GraphSAGE
GraphSAGE copied to clipboard
about models.py
I find the tf.nn.fixed_unigram_candidate_sampler() function outputs negative samples including some positive samples.The outputs of negative sampling should not include any positive samples(included in true_classes). I am confused about this.
labels = [1,2,3]
batch_size = len(labels)
degs = np.array([3,2,3,4,2,1,1,5,5,4,6,2,1,7])
labels = tf.reshape(
tf.cast(labels, dtype=tf.int64),
[batch_size, 1])
neg_samples, _1, _2 = (tf.nn.fixed_unigram_candidate_sampler(
true_classes=labels,
num_true=1,
num_sampled=4,
unique=False,
range_max=len(degs),
distortion=0.75,
unigrams=degs.tolist()))
with tf.Session() as sess:
sess.run(tf.global_variables_initializer())
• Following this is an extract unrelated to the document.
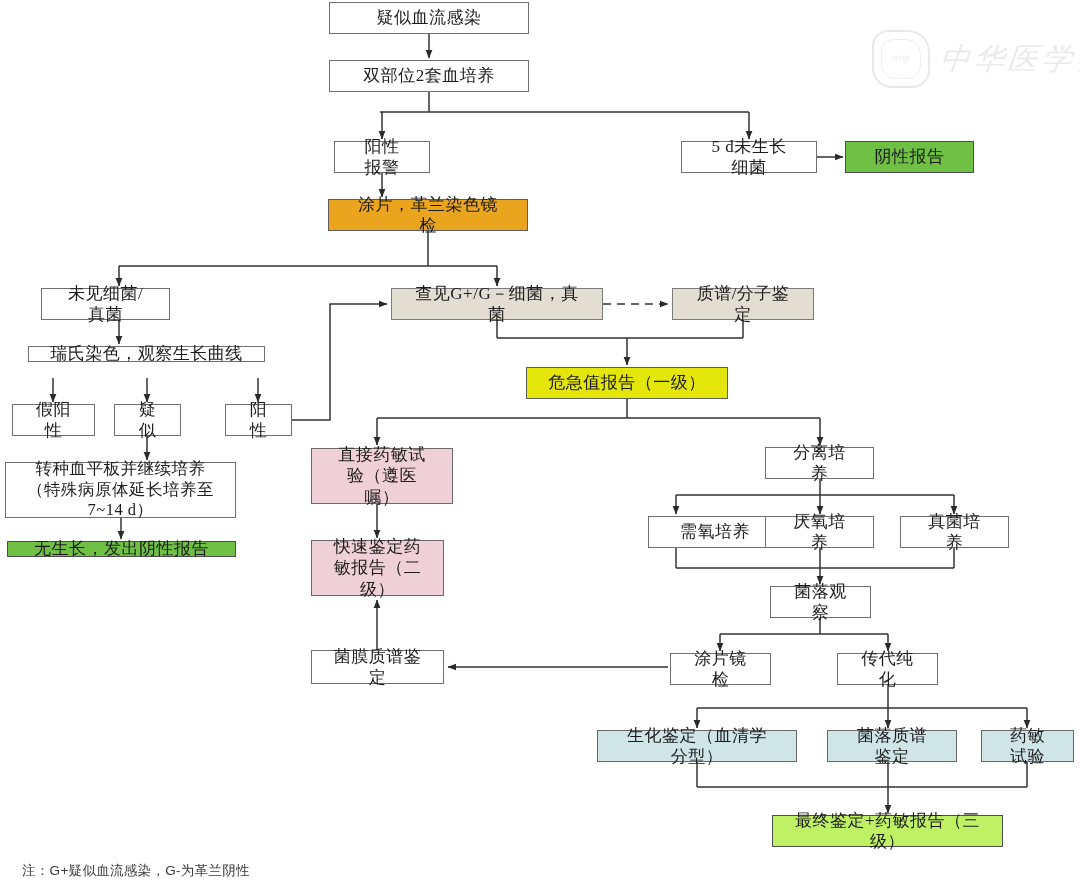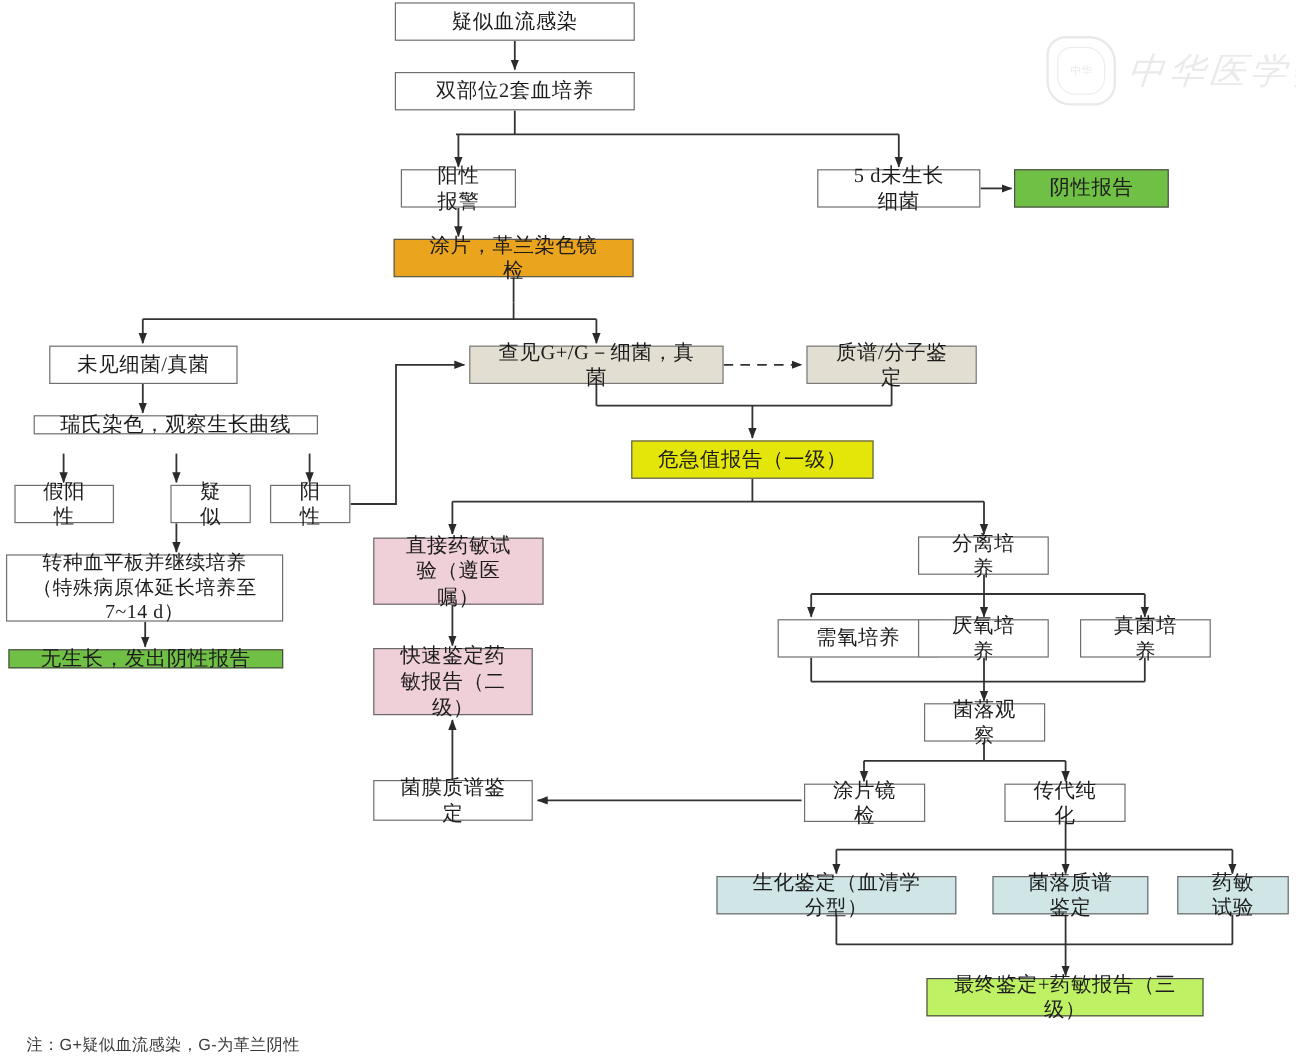"未见细菌/真菌" div.node { width: 157px -> 129px }
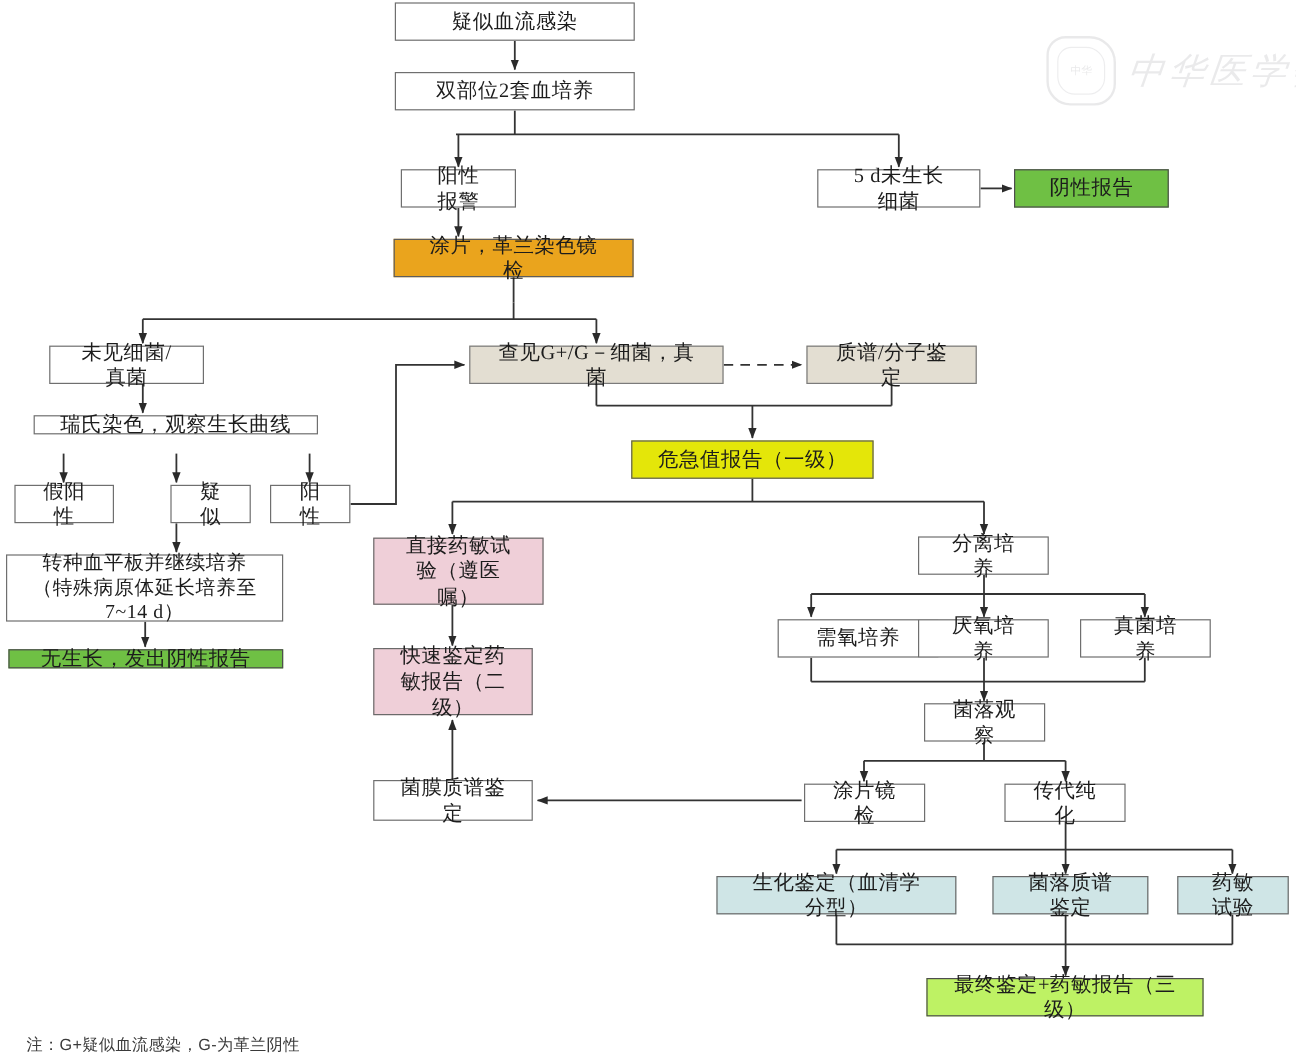"疑似" div.node { margin-left: 28px -> none }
print(sess.run(neg_samples))
Possible output:
1.[ 0 1 9 11]
2.[ 7 2 13 0]
3.[3 9 0 3]
That could be true. We are relying on the assumption that there is only a small probability where random sampling negatives will sample a positive example, when the entire graph dataset is much larger than the neighborhood computation graph. So in general this does not cause too much issue, while tremendously improves efficiency.
You can check PinSAGE about better negative sampling schemes.
Where to find PinSAGE? thanks.
The code for https://arxiv.org/pdf/1806.01973.pdf is not open-source due to corporate constraints. But the changes from GraphSAGE are described in paper. In the case of negative sampling, just need to implement a count-based PPR approximation.